Karen Aalders, Secretary

Skreem Studios, Inc.

11637 Orpington Street
Orlando, Florida 32817


RE:  Filing Registration Statement on Form S-1 for Skreem Studios, Inc.

Dear Karen Aalders:

You have requested my opinion as counsel for SKREEM STUDIOS, INC., a Florida corporation (the “Company”), in connection with the registration under the Securities Act of 1933, as amended (the "Securities Act"), and the Rules and regulations promulgated thereunder, of an aggregate of 1,000,000 shares (the “Shares”) of the Company's common stock, par value $0.001 per share (the “Common Stock”), pursuant to a Registration Statement on Form S-1 (the “Registration Statement”).


For purposes of this opinion, I have examined the Registration Statement filed with the Securities and Exchange Commission on or about the date hereof, including the prospectus, which is a part thereof (the “Prospectus”) and the exhibits thereto.

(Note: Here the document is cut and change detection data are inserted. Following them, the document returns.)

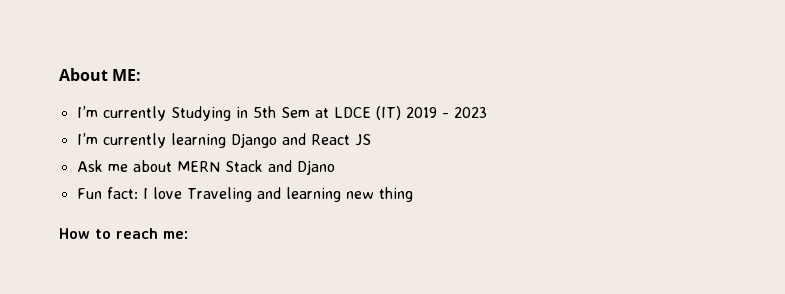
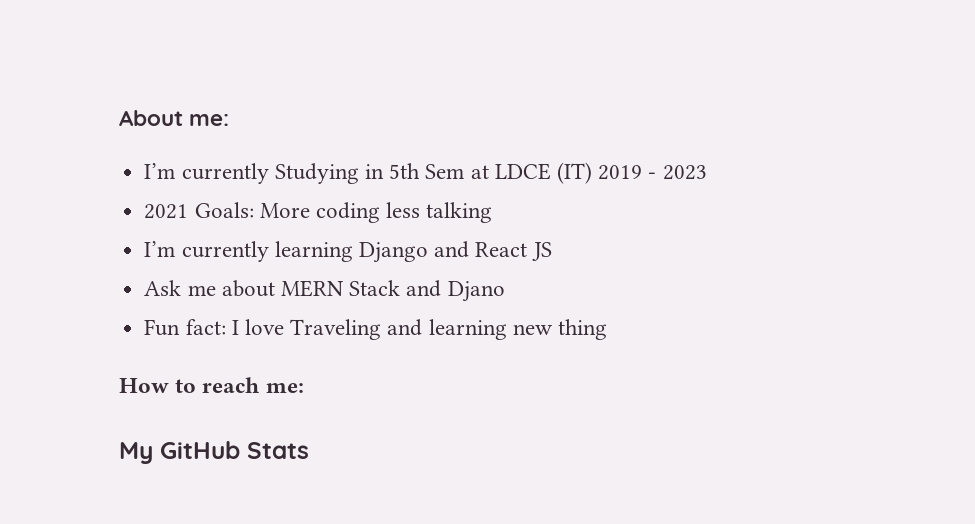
- About ME:
+ About me:
+ 2021 Goals: More coding less talking
+ My GitHub Stats

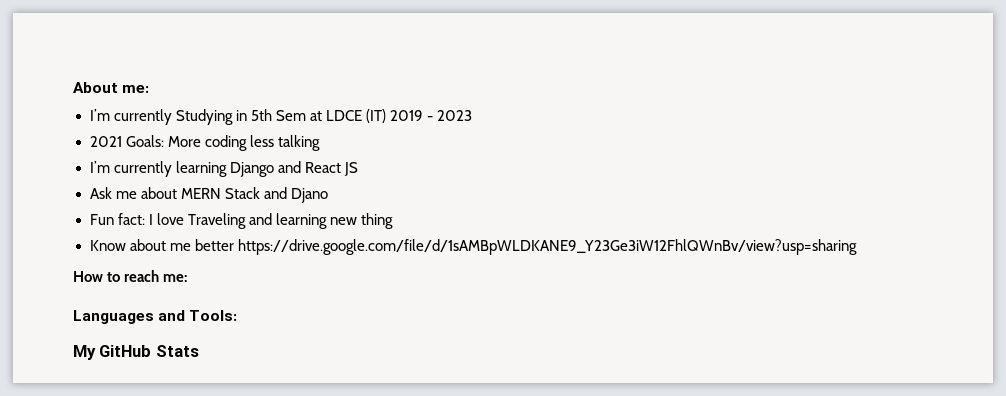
+ Know about me better https://drive.google.com/file/d/1sAMBpWLDKANE9_Y23Ge3iW12FhlQWnBv/view?usp=sharing
+ Languages and Tools:

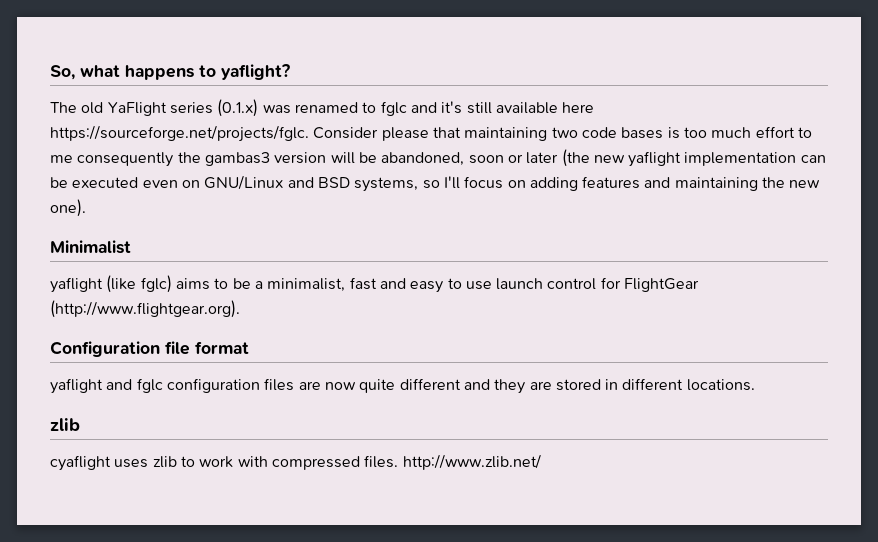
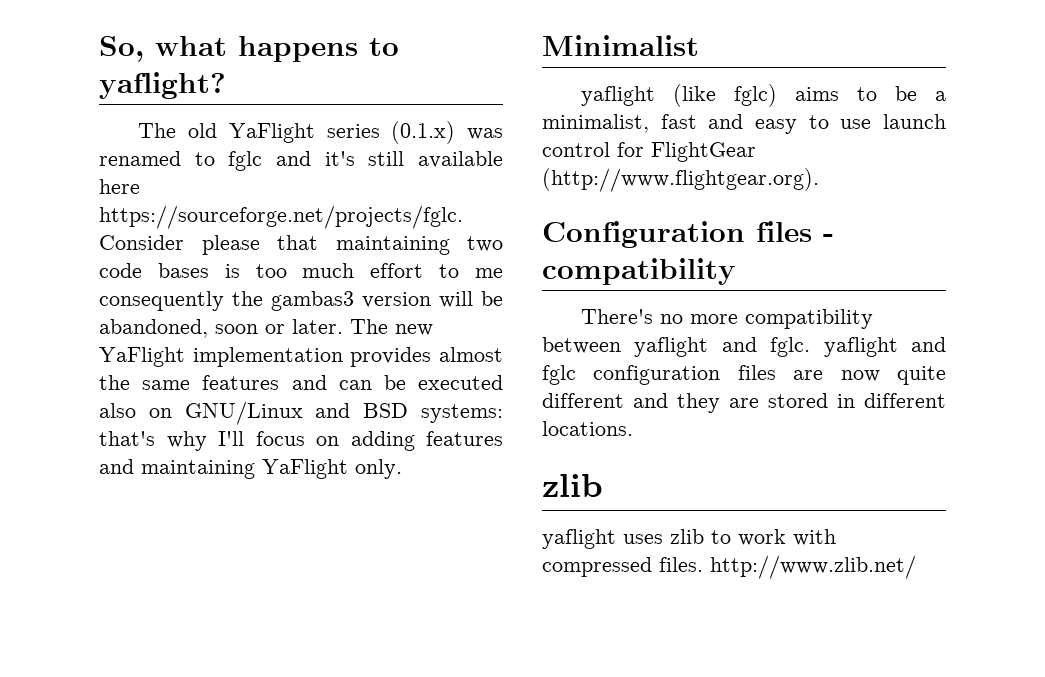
- The old YaFlight series (0.1.x) was renamed to fglc and it's still available here https://sourceforge.net/projects/fglc. Consider please that maintaining two code bases is too much effort to me consequently the gambas3 version will be abandoned, soon or later (the new yaflight implementation can be executed even on GNU/Linux and BSD systems, so I'll focus on adding features and maintaining the new one).
+ The old YaFlight series (0.1.x) was renamed to fglc and it's still available here https://sourceforge.net/projects/fglc. Consider please that maintaining two code bases is too much effort to me consequently the gambas3 version will be abandoned, soon or later. The new YaFlight implementation provides almost the same features and can be executed also on GNU/Linux and BSD systems: that's why I'll focus on adding features and maintaining YaFlight only.
- Configuration file format
- yaflight and fglc configuration files are now quite different and they are stored in different locations.
+ Configuration files - compatibility
+ There's no more compatibility between yaflight and fglc. yaflight and fglc configuration files are now quite different and they are stored in different locations.
- cyaflight uses zlib to work with compressed files. http://www.zlib.net/
+ yaflight uses zlib to work with compressed files. http://www.zlib.net/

I have also been furnished with and have examined originals or copies, certified or otherwise identified to my satisfaction, of all such records of the Company, agreements and other instruments, certificates of officers and representatives of the Company, certificates of public officials and other documents as I have deemed it necessary to require as a basis for the opinions hereafter expressed.

In my examination, I have assumed the genuineness of all the signatures, the legal capacity of natural persons, the correctness of the facts set forth, the authenticity of all documents submitted to me as originals, the conformity to original documents of all documents submitted to me as certified or photo static copies, and the authenticity of the originals of such copies.  I have also assumed that such documents have each been duly authorized and properly executed.

I am a member of the bar of the State of Washington.  My opinions below are limited to the laws of the State of Washington and the federal securities laws of the United States of America.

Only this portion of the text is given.